Centurion Convenience Kits containing Multi-Med Single Lumen Catheters are subject to a recall due to Excess Material that May Split or Separate. This device is used to sample blood, and administer drugs or fluids. The catheter is inserted into the body through a small puncture made in the skin and into a blood vessel.

However, when this dangerous situation occurs, excess material may remain at the tip of the catheter from the manufacturing process. The excess material may separate from the catheter during use and enter the patient’s bloodstream.

Adverse Effects

According to the FDA Press Release, the FDA has identified this as a Class I recall, the most serious type of recall. Use of these devices may cause serious injuries or death.
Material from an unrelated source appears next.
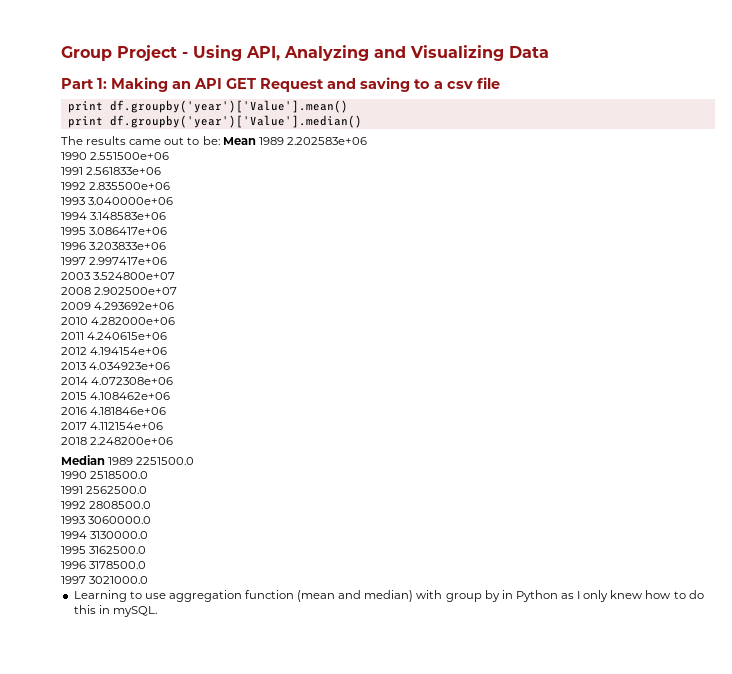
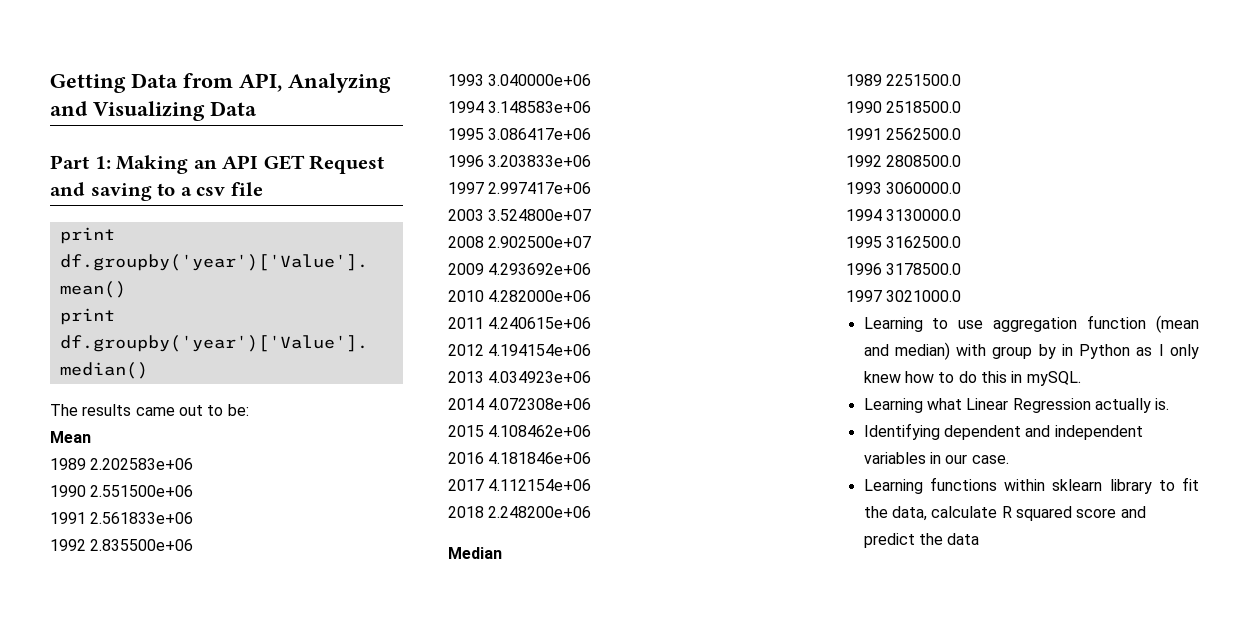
[61,45,242,61] Group Project - Using -> [50,73,233,93] Getting Data from
(220, 140) none -> (249, 410) //
(256, 141) none -> (91, 437) //
(105, 460) none -> (502, 553) //
(157, 611) none -> [863,398,1170,413] [863,423,1143,440] [863,452,1009,464] [863,477,1199,494] [863,506,1146,521] [863,533,980,548] // Learning what Linear Regression actually is. // Identifying dependent and independent variables in our case. // Learning functions within sklearn library to fit the data, calculate R squared score and predict the data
Excess material entering the bloodstream may result in serious adverse health consequences such as the development of blood clots, embolism of the excess material to vital organs, or death.


If you are a loved one has been seriously injured by a medical device, and you have a question concerning your legal rights, please submit our easy-to-use “Legal Case Evaluation Form”, or contact us toll free at 1-877-934-6274 for a free legal case evaluation.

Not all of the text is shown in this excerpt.